Las Terminales Punto de Venta, crónica de una muerte anunciada

"If you don't cannibalize yourself, someone else will.” Steve Jobs

La primera revolución de Internet trajo la transformación de muchas industrias y en muchos casos, la muerte de grandes empresas. Compañías como Amazon, eBay y Google lograron conectar a millones de personas ofreciendo servicios innovadores y eliminaron la forma de hacer las cosas en la “vieja economía”, en el camino destrozaron a sus competidores y crearon nuevos mercados.

Después de más de 10 años del “dot-com burst” vivimos una segunda revolución que empezó con el desarrollo de Blackberry a principios del 2000 y que fue realmente catalizada, por Steve Jobs y el desarrollo del iPhone y de la iPad siguiendo con Google y su sistema operativo Android.
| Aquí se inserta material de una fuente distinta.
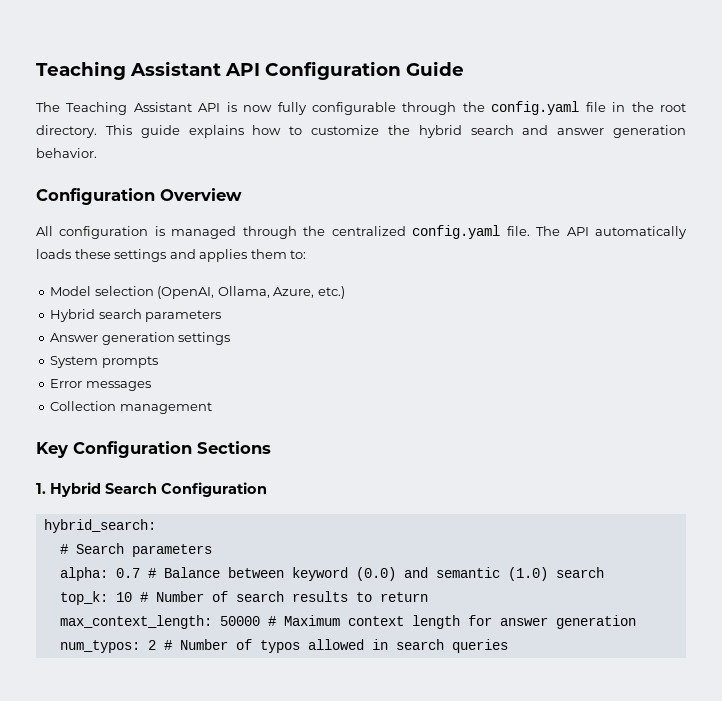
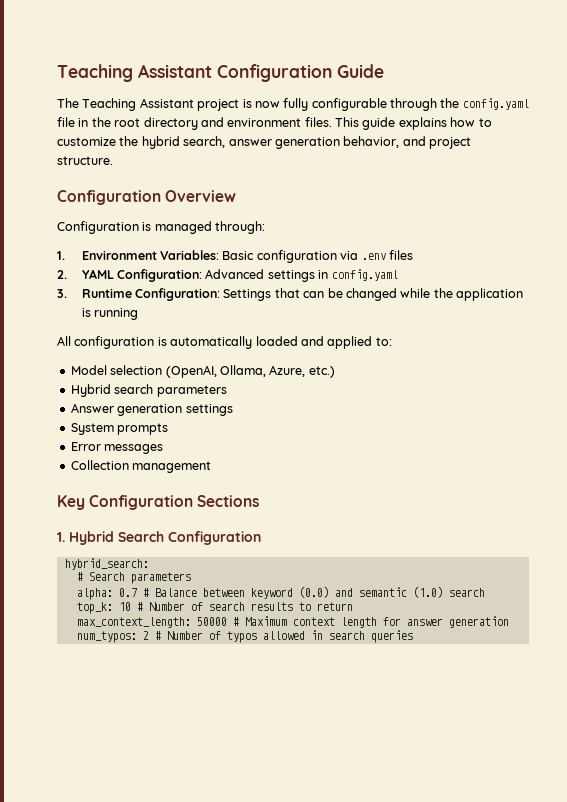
- Teaching Assistant API Configuration Guide
+ Teaching Assistant Configuration Guide
- The Teaching Assistant API is now fully configurable through the config.yaml file in the root directory.
+ The Teaching Assistant project is now fully configurable through the config.yaml file in the root directory and environment files.
- This guide explains how to customize the hybrid search and answer generation behavior.
+ This guide explains how to customize the hybrid search, answer generation behavior, and project structure.
  Configuration Overview
- All configuration is managed through the centralized config.yaml file. The API automatically loads these settings and applies them to:
+ Configuration is managed through:
+ 1. Environment Variables: Basic configuration via .env files
+ 2. YAML Configuration: Advanced settings in config.yaml
+ 3. Runtime Configuration: Settings that can be changed while the application is running
+ All configuration is automatically loaded and applied to:

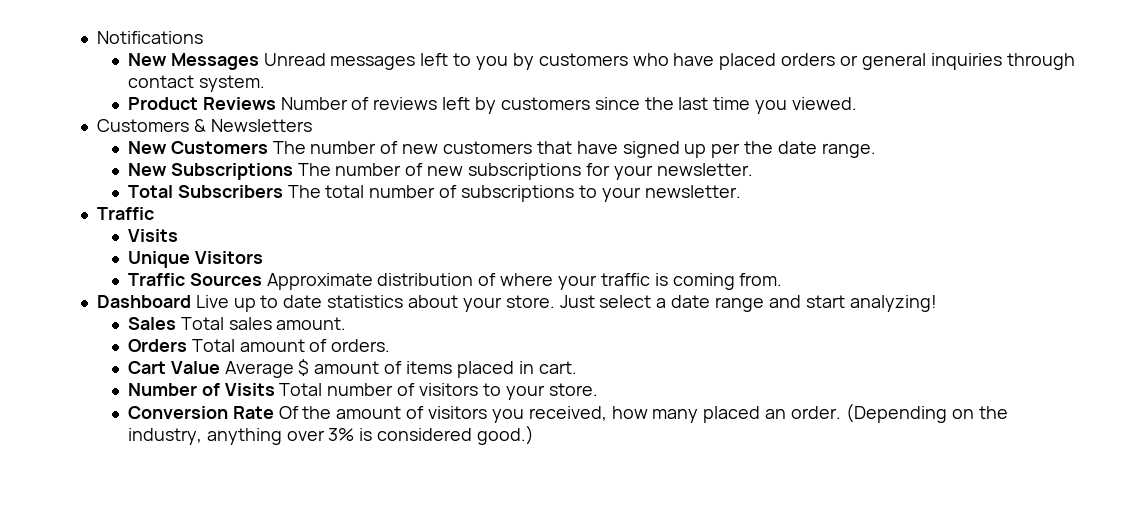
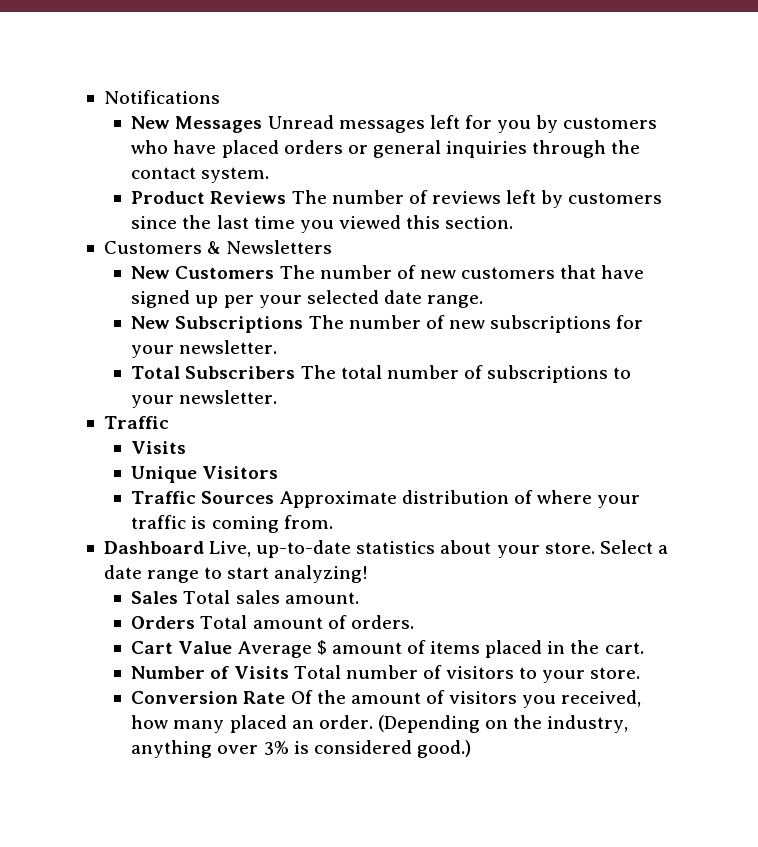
- New Messages Unread messages left to you by customers who have placed orders or general inquiries through contact system.
+ New Messages Unread messages left for you by customers who have placed orders or general inquiries through the contact system.
- Product Reviews Number of reviews left by customers since the last time you viewed.
+ Product Reviews The number of reviews left by customers since the last time you viewed this section.
- New Customers The number of new customers that have signed up per the date range.
+ New Customers The number of new customers that have signed up per your selected date range.
- Dashboard Live up to date statistics about your store.
+ Dashboard Live, up-to-date statistics about your store.
- Just select a date range and start analyzing!
+ Select a date range to start analyzing!
- Cart Value Average $ amount of items placed in cart.
+ Cart Value Average $ amount of items placed in the cart.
Hoy la revolución móvil toca a prácticamente todo el mundo, dándole el poder del Internet en la palma de la mano a toda aquella persona con un teléfono inteligente.

Un ejemplo de esta nueva revolución la podemos ver en la industria de servicios financieros. El primer boom prácticamente no tocó a los proveedores tradicionales debido a las altas barreras de entrada como los legacy systems de las instituciones financieras, el alto costo de desarrollo y los estándares de seguridad. Era muy difícil para un startup desarrollar productos y alcanzar la escala necesaria para ser rentable.

Hoy la industria de servicios financieros ha cambiado debido a la facilidad de desarrollar software y la infraestructura que dejó el primer boom de Internet, que abarca desde el otorgamiento de créditos hasta los sistemas de pagos. Las nuevas tecnologías incorporan diferentes elementos de procesamientos electrónicos y es el software donde está el valor real.

Un claro ejemplo de esta disrupción son las terminales punto de venta (TPV), que son el equivalente a lo que eran las máquinas de escribir en los años ochenta tanto para los negocios como para las personas. En corto plazo, y en especial en países en desarrollo como México, donde no hay una base instalada considerable, las TPV serán reemplazadas por dispositivos móviles, en forma de teléfonos o tabletas.

Existen tres razones fundamentales para la extinción de las TPV. La primera se refiere a un aspecto de superioridad tecnológica y de procesamiento de datos. La segunda es el cambio tecnológico: el management de las compañías que se encuentran en esta industria. La tercera es el cambio en los hábitos de los usuarios, tanto de quienes pagan, como de los comercios que requieren aceptar medios electrónicos de pago.

Las TPV tradicionales y la aceptación móvil van a convivir durante algún tiempo; sin embargo, en el corto plazo empezaremos a ver la desaparición de las primeras. La razón es muy sencilla: en todas las medidas de desempeño (velocidad, costo, confiabilidad, conveniencia, etc) un smartphone es muy superior a cualquier TPV.

Los comercios están ansiosos de pasar de un centro de costo (la TPV) a un centro de generación de ventas. Las terminales móviles, basadas en smartphones, pueden fungir el papel de catalizadores de ventas a través de programas de lealtad, mercadotecnia y publicidad.

Las TPV serán sustituidas en el corto plazo por las nuevas terminales móviles basadas en smartphones, debido a la facilidad de adopción y al desempeño superior que proveen. Los hábitos de los usuarios son el catalizador más importante de esta revolución que estamos viviendo en los sistemas de pago en México y alrededor del mundo. Esto es el catalizador más grande, más que el cambio tecnológico o el management, el comportamiento de los usuarios es lo que va a determinar la suerte de estas nuevas tecnologías. Cuando el cambio viene de abajo, de la base, es cuando cosas realmente revolucionarias suceden. Y hoy la industria de pagos está viviendo exactamente eso.

Adolfo Babatz es el CEO y fundador de Clip, una empresa de pagos móviles basada en San Francisco y en la Ciudad de México.